#### Extracted data ####
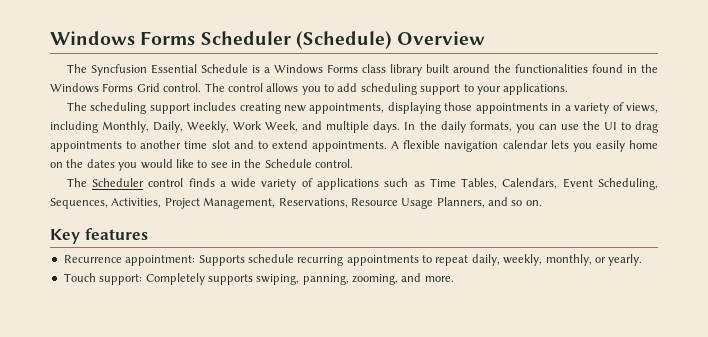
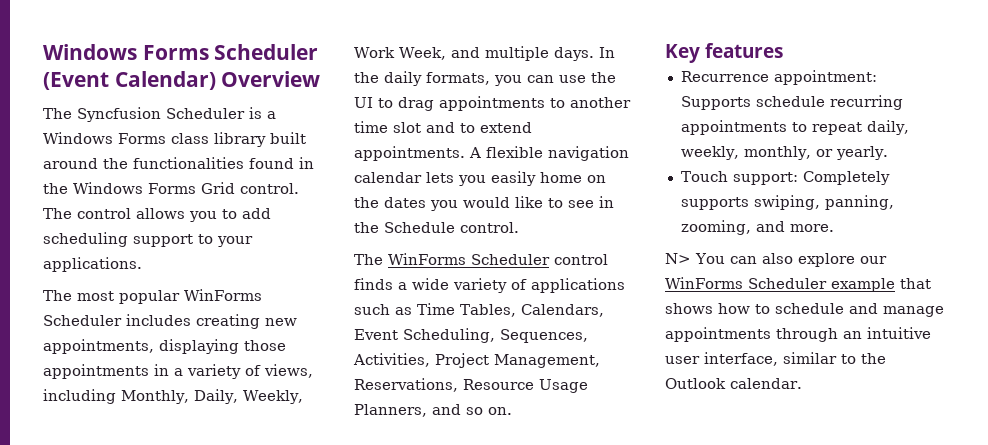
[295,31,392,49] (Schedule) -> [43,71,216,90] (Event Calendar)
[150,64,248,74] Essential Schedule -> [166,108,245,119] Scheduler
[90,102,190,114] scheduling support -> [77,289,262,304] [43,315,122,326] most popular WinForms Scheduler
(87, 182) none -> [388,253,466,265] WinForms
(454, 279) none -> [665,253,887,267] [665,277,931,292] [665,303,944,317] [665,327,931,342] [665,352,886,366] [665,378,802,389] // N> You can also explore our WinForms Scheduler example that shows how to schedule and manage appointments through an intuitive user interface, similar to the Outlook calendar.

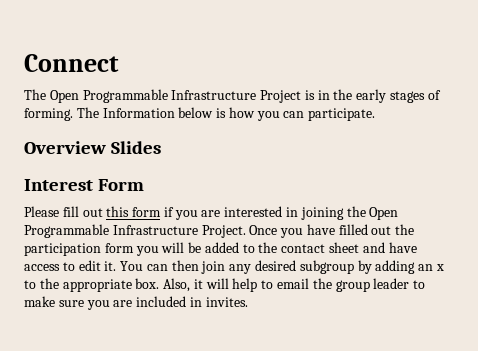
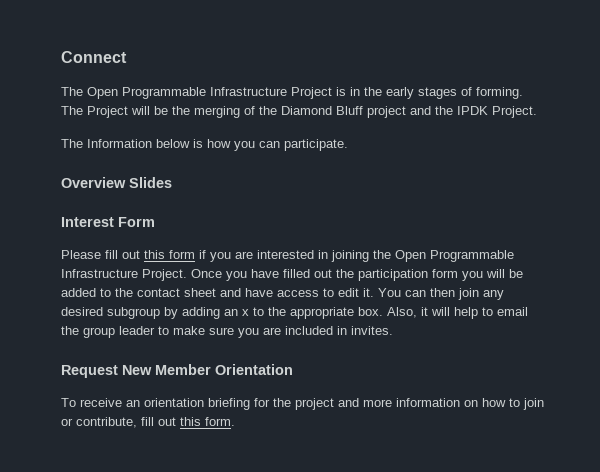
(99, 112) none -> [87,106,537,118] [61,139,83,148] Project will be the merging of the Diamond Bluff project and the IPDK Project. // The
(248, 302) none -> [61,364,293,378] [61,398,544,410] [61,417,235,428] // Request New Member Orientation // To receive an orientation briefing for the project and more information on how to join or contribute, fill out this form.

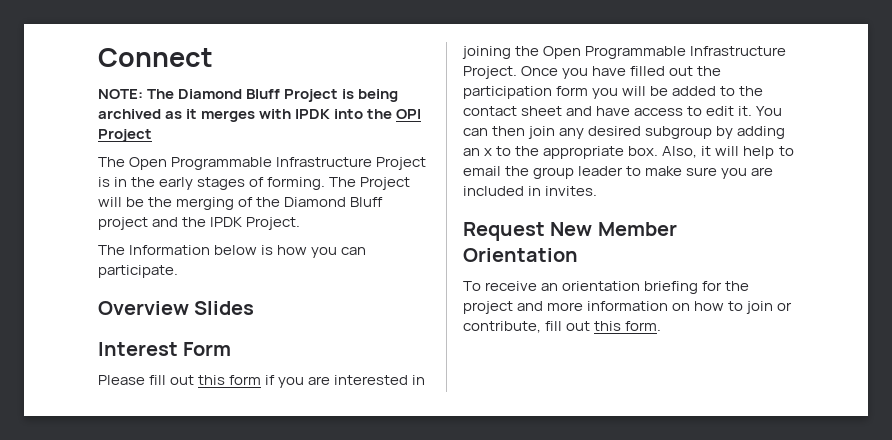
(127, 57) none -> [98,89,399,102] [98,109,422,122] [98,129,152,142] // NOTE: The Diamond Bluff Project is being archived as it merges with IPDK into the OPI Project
####
▶ _Work to complete_:
Gather each line of the records holding the string "Bluff".

▶ _Solution_:
(99, 112) none -> [87,106,537,118] [61,139,83,148] Project will be the merging of the Diamond Bluff project and the IPDK Project. // The
(127, 57) none -> [98,89,399,102] [98,109,422,122] [98,129,152,142] // NOTE: The Diamond Bluff Project is being archived as it merges with IPDK into the OPI Project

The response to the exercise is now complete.